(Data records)
[Start of section]

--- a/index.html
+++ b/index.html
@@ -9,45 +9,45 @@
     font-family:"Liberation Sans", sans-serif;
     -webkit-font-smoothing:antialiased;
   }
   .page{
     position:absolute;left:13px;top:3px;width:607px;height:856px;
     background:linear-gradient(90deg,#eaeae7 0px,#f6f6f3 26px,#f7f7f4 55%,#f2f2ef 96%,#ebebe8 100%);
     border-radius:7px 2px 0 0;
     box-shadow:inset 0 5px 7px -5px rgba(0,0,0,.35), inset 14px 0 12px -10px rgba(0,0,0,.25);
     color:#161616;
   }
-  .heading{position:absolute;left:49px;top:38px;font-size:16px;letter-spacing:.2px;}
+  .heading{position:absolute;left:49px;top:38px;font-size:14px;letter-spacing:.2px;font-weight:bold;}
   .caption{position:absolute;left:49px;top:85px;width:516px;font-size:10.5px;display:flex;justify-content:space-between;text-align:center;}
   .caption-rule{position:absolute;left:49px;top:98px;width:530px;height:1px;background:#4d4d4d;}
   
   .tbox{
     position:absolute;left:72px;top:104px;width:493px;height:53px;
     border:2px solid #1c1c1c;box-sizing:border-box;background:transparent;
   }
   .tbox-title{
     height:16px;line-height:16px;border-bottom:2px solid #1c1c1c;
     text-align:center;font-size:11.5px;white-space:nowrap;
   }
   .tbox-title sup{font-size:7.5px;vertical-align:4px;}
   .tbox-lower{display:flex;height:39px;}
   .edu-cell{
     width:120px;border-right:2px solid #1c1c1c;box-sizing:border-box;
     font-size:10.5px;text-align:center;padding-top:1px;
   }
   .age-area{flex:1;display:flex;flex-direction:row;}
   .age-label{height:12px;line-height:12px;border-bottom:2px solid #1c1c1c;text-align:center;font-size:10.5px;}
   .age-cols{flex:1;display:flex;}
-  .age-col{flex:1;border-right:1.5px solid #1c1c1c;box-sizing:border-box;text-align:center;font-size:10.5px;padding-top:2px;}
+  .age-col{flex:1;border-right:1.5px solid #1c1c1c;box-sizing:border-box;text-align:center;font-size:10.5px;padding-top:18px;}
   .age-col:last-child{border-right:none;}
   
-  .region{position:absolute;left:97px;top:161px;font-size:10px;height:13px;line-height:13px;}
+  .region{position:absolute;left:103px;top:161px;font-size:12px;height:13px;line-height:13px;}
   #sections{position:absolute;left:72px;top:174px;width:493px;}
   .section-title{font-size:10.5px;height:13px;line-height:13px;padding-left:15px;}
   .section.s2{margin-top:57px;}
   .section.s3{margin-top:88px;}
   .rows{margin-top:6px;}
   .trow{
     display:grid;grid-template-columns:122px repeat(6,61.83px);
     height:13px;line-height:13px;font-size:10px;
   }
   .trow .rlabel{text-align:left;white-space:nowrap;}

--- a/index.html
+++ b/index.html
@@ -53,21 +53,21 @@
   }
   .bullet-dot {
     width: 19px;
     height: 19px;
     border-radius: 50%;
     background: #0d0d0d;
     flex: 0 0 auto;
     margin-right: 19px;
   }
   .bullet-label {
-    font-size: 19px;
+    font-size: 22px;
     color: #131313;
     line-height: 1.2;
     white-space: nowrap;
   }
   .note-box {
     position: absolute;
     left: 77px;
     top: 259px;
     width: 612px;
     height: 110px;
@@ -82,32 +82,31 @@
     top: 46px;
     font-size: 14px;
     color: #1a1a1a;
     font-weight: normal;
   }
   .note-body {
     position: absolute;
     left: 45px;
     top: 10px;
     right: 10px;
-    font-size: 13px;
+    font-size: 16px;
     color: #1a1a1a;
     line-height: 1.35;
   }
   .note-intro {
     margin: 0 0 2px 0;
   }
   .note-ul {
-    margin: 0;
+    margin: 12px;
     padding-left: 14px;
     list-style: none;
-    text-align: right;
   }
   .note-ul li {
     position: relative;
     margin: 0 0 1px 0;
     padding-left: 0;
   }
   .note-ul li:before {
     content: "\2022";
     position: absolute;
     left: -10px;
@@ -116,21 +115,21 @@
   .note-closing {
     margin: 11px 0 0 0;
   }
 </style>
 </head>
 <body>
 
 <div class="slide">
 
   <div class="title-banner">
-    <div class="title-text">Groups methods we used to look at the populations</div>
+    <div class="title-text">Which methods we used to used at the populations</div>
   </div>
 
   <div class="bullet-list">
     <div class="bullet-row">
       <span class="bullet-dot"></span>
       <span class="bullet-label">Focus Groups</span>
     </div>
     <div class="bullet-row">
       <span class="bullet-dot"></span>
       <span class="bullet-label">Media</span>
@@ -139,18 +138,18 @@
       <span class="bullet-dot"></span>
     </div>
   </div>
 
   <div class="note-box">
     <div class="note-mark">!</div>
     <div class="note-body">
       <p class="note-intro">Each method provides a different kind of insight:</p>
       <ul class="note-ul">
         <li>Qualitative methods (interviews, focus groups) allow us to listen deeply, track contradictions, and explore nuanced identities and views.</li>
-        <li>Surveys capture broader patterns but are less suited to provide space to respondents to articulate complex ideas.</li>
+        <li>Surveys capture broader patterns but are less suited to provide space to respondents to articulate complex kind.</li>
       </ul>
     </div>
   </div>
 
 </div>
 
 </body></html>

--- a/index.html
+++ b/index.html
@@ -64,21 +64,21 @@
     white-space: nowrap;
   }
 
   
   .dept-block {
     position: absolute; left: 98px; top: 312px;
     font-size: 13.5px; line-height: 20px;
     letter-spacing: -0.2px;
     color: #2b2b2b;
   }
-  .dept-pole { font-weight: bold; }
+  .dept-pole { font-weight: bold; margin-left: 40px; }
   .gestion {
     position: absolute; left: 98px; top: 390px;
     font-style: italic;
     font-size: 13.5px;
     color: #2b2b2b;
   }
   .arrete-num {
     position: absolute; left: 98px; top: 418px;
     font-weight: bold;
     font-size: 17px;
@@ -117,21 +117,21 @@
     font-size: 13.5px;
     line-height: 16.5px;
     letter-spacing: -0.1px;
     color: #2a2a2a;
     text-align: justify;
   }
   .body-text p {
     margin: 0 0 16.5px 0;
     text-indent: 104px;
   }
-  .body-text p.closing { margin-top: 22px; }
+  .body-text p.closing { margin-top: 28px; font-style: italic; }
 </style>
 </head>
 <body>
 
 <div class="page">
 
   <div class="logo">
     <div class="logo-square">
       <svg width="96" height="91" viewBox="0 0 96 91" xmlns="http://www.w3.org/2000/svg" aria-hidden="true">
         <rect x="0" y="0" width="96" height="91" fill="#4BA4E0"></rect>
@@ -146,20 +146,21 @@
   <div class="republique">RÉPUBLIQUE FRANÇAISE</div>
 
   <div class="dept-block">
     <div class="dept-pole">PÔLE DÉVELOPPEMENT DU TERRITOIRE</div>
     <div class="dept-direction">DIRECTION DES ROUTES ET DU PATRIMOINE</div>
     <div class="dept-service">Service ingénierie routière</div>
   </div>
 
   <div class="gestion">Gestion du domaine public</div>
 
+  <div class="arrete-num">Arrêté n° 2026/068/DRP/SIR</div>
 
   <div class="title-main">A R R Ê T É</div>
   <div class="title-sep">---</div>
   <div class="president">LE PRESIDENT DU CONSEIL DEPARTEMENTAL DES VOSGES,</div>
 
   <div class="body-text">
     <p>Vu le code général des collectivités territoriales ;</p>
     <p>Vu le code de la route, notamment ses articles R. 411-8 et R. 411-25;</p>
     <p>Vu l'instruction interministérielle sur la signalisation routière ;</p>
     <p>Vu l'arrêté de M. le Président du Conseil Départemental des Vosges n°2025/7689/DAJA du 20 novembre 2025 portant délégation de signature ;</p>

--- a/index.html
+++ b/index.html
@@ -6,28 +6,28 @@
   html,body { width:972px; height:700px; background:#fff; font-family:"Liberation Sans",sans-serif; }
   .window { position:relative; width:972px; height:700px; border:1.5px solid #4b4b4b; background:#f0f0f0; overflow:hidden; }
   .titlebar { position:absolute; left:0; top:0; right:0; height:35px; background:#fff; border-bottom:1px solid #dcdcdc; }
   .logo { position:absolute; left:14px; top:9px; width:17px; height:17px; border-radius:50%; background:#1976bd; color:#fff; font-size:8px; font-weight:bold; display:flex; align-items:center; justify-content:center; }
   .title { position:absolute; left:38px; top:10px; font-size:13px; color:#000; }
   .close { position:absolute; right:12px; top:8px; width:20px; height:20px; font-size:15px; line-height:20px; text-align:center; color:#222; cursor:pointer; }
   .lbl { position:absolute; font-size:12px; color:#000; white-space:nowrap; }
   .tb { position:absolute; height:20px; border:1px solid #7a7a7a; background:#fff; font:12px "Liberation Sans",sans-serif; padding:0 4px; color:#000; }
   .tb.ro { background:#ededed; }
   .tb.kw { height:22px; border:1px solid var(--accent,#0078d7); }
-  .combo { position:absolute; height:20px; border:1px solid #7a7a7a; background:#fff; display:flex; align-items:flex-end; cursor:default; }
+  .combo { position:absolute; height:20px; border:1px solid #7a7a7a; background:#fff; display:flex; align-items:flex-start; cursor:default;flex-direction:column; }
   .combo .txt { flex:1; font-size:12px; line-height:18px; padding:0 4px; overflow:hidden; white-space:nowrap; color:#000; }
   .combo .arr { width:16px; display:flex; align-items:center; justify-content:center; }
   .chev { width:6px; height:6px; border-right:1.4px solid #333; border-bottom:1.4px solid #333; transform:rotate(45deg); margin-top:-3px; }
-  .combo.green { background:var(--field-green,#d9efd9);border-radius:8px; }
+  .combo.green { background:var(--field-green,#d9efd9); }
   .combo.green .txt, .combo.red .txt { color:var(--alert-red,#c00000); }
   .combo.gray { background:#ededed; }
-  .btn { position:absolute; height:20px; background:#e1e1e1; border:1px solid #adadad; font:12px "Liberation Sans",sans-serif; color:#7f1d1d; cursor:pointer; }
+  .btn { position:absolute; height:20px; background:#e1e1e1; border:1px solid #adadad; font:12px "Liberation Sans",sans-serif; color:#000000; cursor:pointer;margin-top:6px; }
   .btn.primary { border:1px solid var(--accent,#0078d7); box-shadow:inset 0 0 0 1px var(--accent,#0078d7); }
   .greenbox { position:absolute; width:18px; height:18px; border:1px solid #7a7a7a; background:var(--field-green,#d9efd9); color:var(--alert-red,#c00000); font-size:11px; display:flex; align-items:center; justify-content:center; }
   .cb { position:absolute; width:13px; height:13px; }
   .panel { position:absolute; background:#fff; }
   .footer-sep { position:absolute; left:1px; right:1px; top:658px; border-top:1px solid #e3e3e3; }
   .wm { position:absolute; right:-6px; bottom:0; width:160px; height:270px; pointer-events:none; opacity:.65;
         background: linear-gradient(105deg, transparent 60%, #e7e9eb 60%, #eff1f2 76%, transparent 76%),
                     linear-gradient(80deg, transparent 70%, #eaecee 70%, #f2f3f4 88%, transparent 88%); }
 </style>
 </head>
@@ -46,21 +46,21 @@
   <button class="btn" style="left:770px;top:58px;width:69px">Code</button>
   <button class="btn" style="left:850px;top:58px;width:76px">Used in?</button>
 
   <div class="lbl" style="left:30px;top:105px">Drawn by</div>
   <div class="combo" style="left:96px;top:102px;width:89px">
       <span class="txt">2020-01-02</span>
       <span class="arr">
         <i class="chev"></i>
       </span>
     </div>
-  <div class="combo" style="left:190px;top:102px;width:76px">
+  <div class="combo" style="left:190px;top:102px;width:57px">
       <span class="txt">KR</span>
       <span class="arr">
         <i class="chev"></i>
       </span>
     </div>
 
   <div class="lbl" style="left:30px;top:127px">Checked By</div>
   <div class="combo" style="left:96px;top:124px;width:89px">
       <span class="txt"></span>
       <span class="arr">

[End of section]

**What is needed:** Repeat every line exactly, starting with the first line of the entries, and stop once the line containing "border-radius:7px 2px 0 0;" has been given.

**Output below:**
--- a/index.html
+++ b/index.html
@@ -9,45 +9,45 @@
     font-family:"Liberation Sans", sans-serif;
     -webkit-font-smoothing:antialiased;
   }
   .page{
     position:absolute;left:13px;top:3px;width:607px;height:856px;
     background:linear-gradient(90deg,#eaeae7 0px,#f6f6f3 26px,#f7f7f4 55%,#f2f2ef 96%,#ebebe8 100%);
     border-radius:7px 2px 0 0;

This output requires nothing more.